History

Massachusetts
- Name: Charming Sally
- Fate: Scuttled 14 August 1779

General characteristics
- Tons burthen: c.300 (bm)
- Sail plan: Sloop
- Complement: 70
- Armament: 18–22 × 6 &/or 9-pounder guns

= Charming Sally (1779 ship) =

Charming Sally was a privateer in service in 1779, during the American Revolutionary War.

Previously a merchant ship, Charming Sally became a privateer when her master, Alexander Holmes, master, received a letter of marque on 27 January 1779.
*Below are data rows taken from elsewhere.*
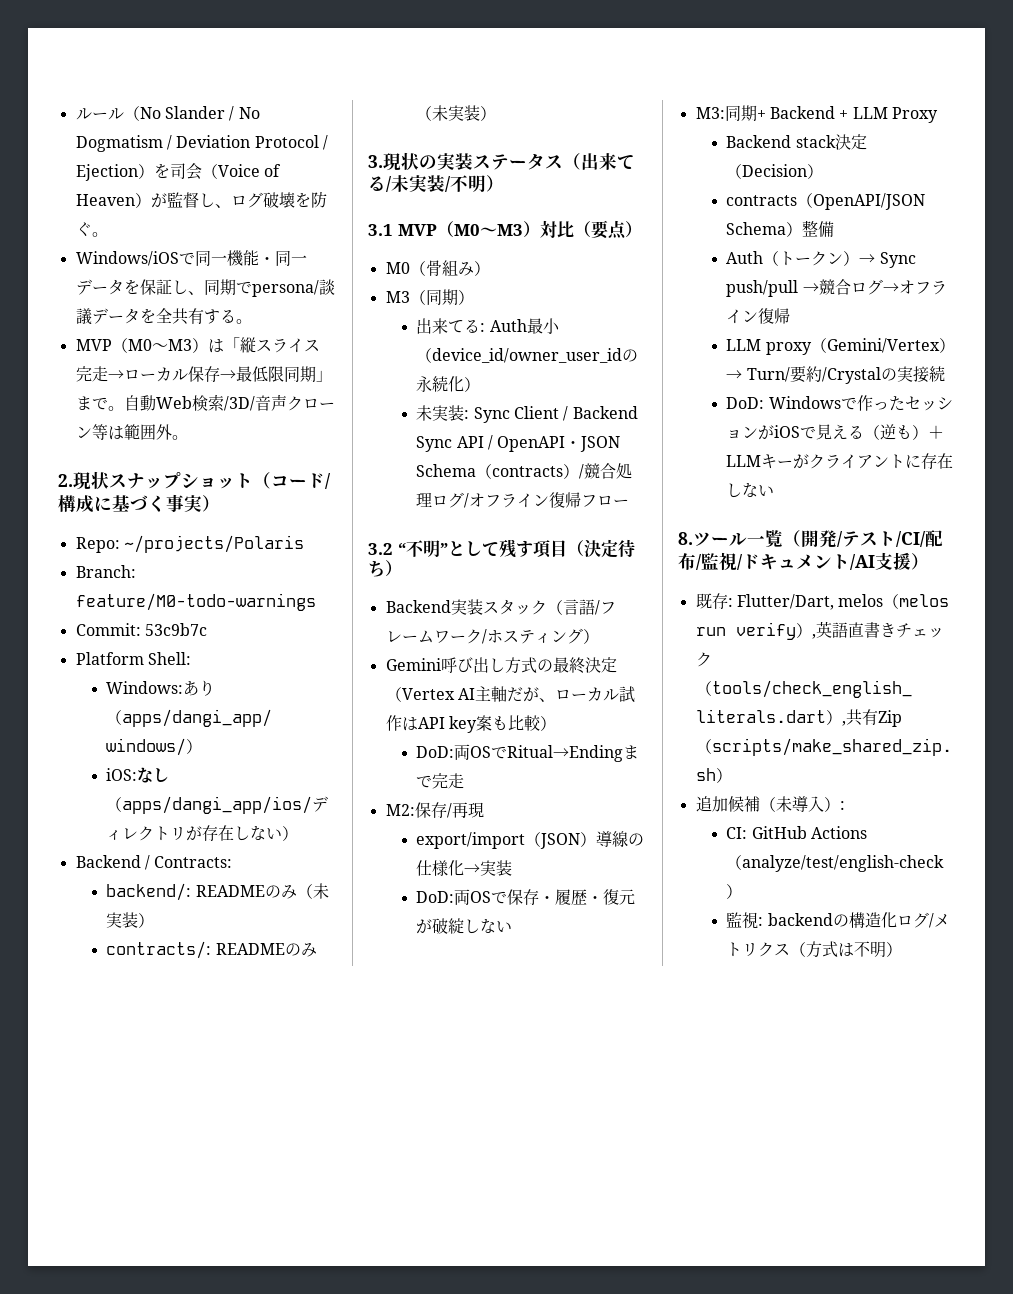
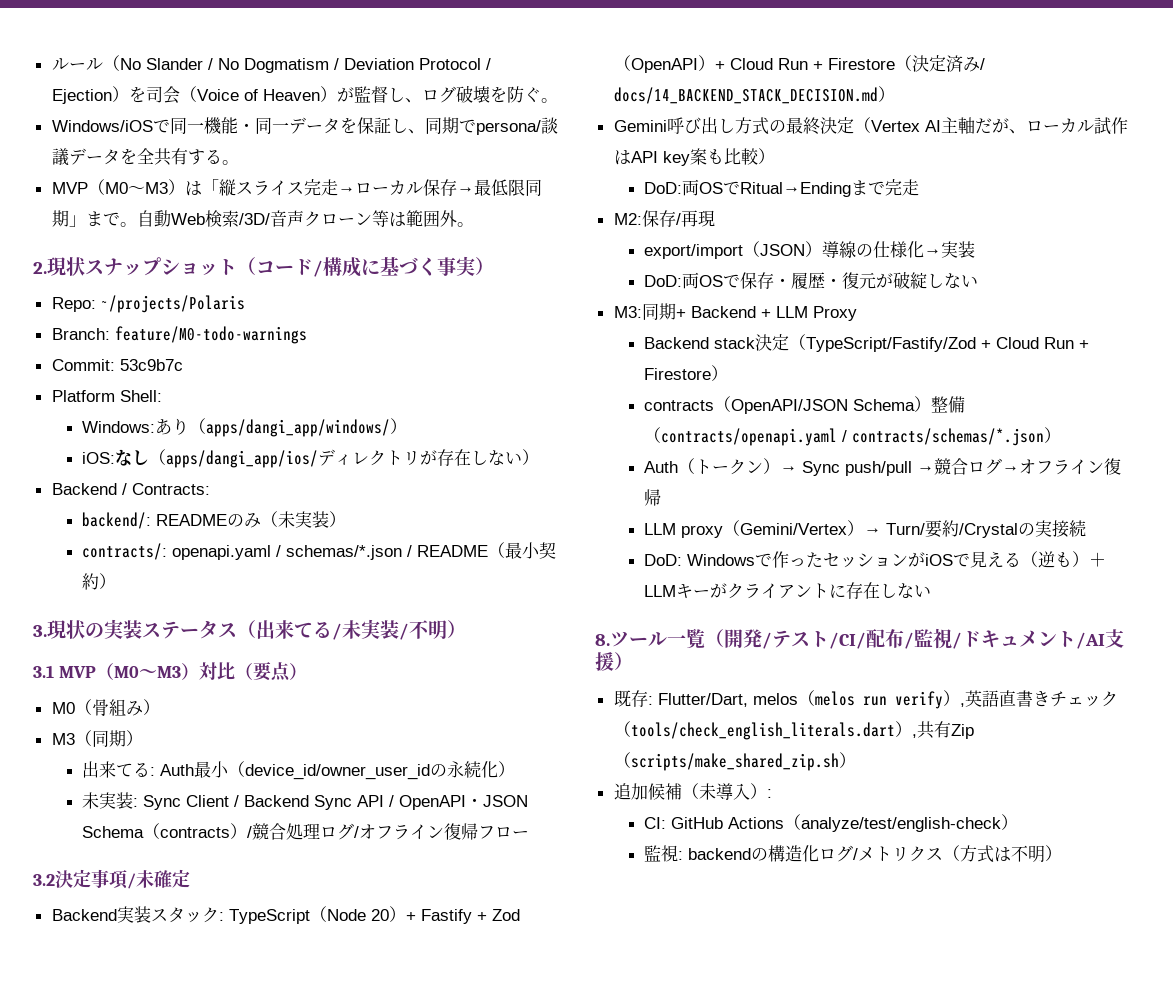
- contracts/: READMEのみ（未実装）
+ contracts/: openapi.yaml / schemas/*.json / README（最小契約）
- 3.2 “不明”として残す項目（決定待ち）
- Backend実装スタック（言語/フレームワーク/ホスティング）
+ 3.2決定事項/未確定
+ Backend実装スタック: TypeScript（Node 20）+ Fastify + Zod（OpenAPI）+ Cloud Run + Firestore（決定済み/ docs/14_BACKEND_STACK_DECISION.md）
- Backend stack決定（Decision）
+ Backend stack決定（TypeScript/Fastify/Zod + Cloud Run + Firestore）
- contracts（OpenAPI/JSON Schema）整備
+ contracts（OpenAPI/JSON Schema）整備（contracts/openapi.yaml / contracts/schemas/*.json）

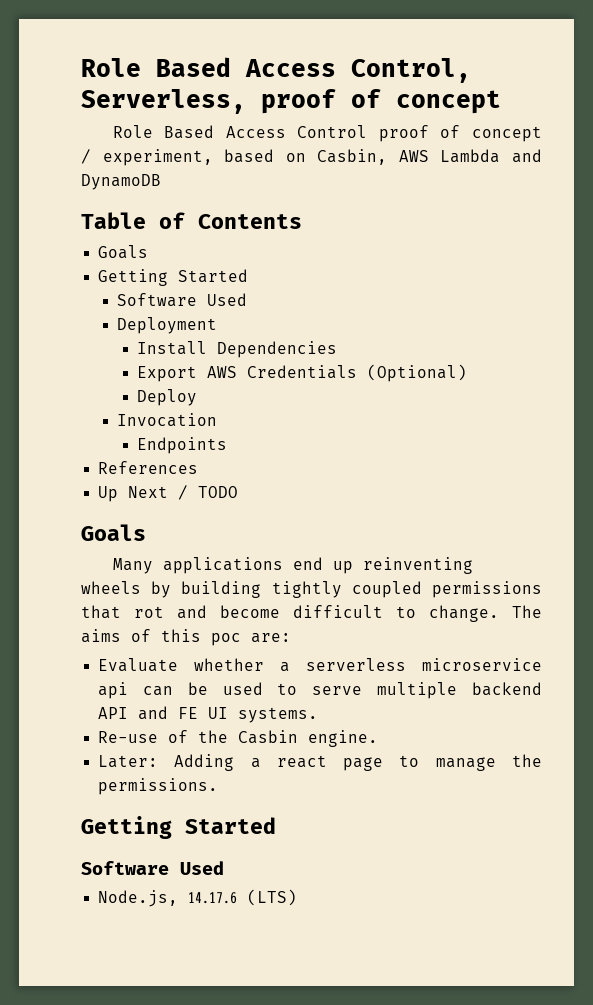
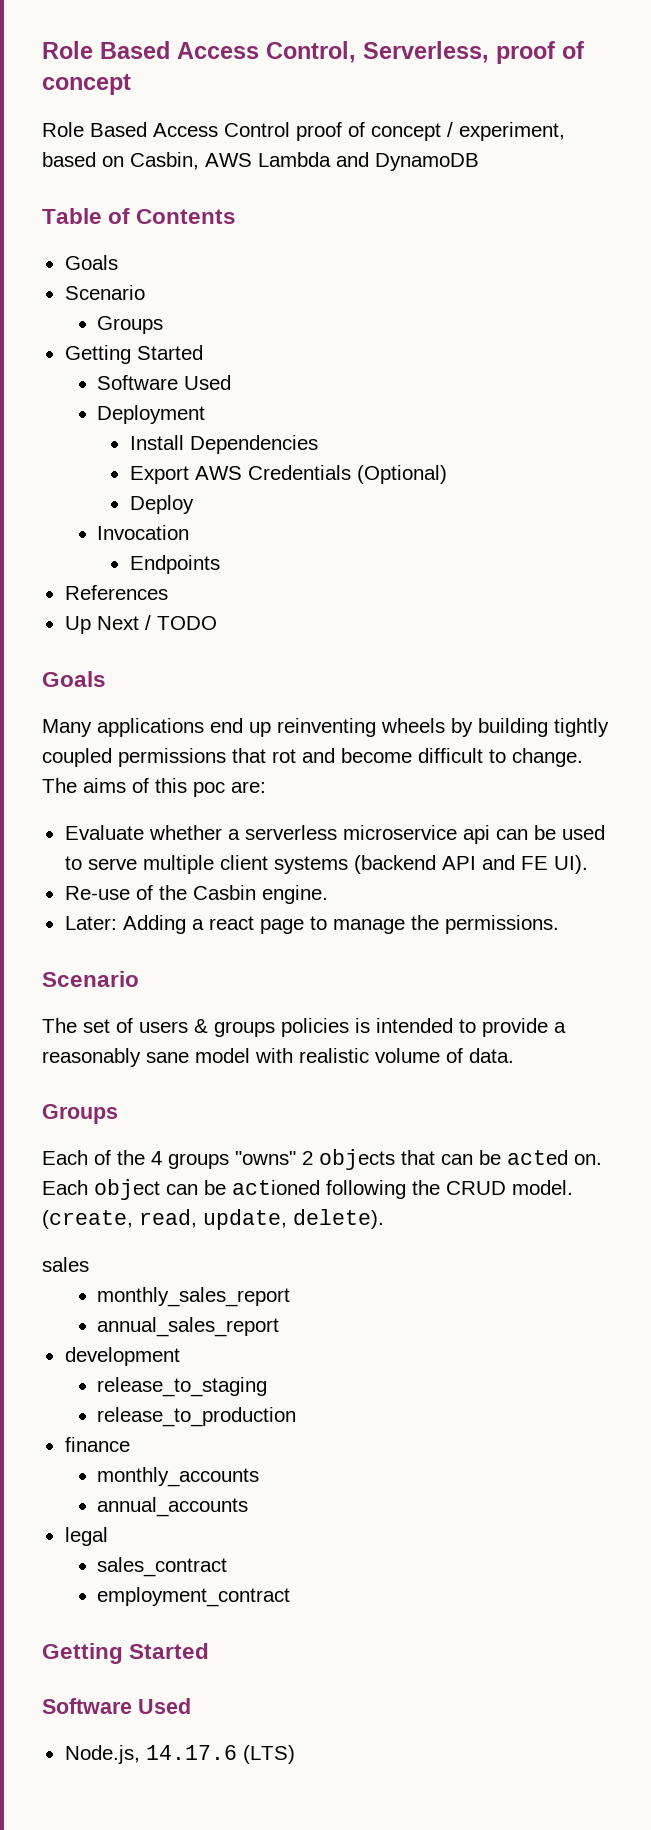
  Table of Contents
  Goals
+ Scenario
+ Groups
- Evaluate whether a serverless microservice api can be used to serve multiple backend API and FE UI systems.
+ Evaluate whether a serverless microservice api can be used to serve multiple client systems (backend API and FE UI).
  Later: Adding a react page to manage the permissions.
+ Scenario
+ The set of users & groups policies is intended to provide a reasonably sane model with realistic volume of data.
+ Groups
+ Each of the 4 groups "owns" 2 objects that can be acted on. Each object can be actioned following the CRUD model. (create, read, update, delete).
+ sales
+ monthly_sales_report
+ annual_sales_report
+ development
+ release_to_staging
+ release_to_production
+ finance
+ monthly_accounts
+ annual_accounts
+ legal
+ sales_contract
+ employment_contract

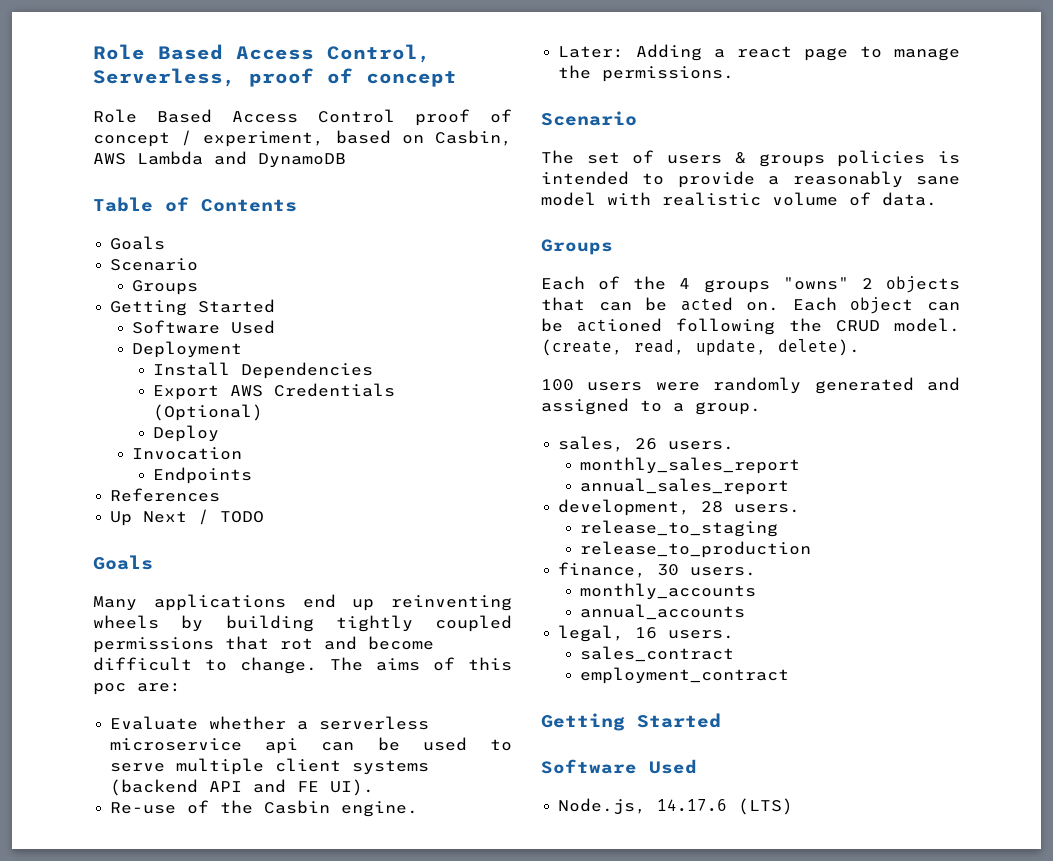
- sales
+ 100 users were randomly generated and assigned to a group.
+ sales, 26 users.
- development
+ development, 28 users.
- finance
+ finance, 30 users.
- legal
+ legal, 16 users.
Around 20 May, Charming Sally, the Massachusetts letter of marque Cadwallader, and the New Hampshire letter of marque Minerva sailed from Portsmouth, New Hampshire, with cargoes of lumber for the West Indies. In early June the three encountered the British privateer Revenge, of some 24 carriage guns, Sheppard, master, which had left Halifax, Nova Scotia, some 12 days earlier. (Note: Revenge was apparently the former Rhode Island privateer Blaze Castle.) A two-hour engagement ensued, with Charming Sally bearing the brunt of the action. Revenge struck after she had five men killed and several wounded, and had sustained substantial damage. Charming Sally had lost one man killed and three men wounded. The three American ships then escorted their prize to Boston, where they arrived on 10 June. Charming Sally remained in Boston to refit, while her two companions resumed their journeys, only to have the British capture them later.

Charming Sally participated in the disastrous, for the Americans, Penobscot Expedition in July and was destroyed there to prevent her capture. The American colonel John Brewer declared her "burnt and blown up". As Sally, she is one of the 15 American vessels that Schomberg lists as having been scuttled on 14 August by their crews to avoid their being captured.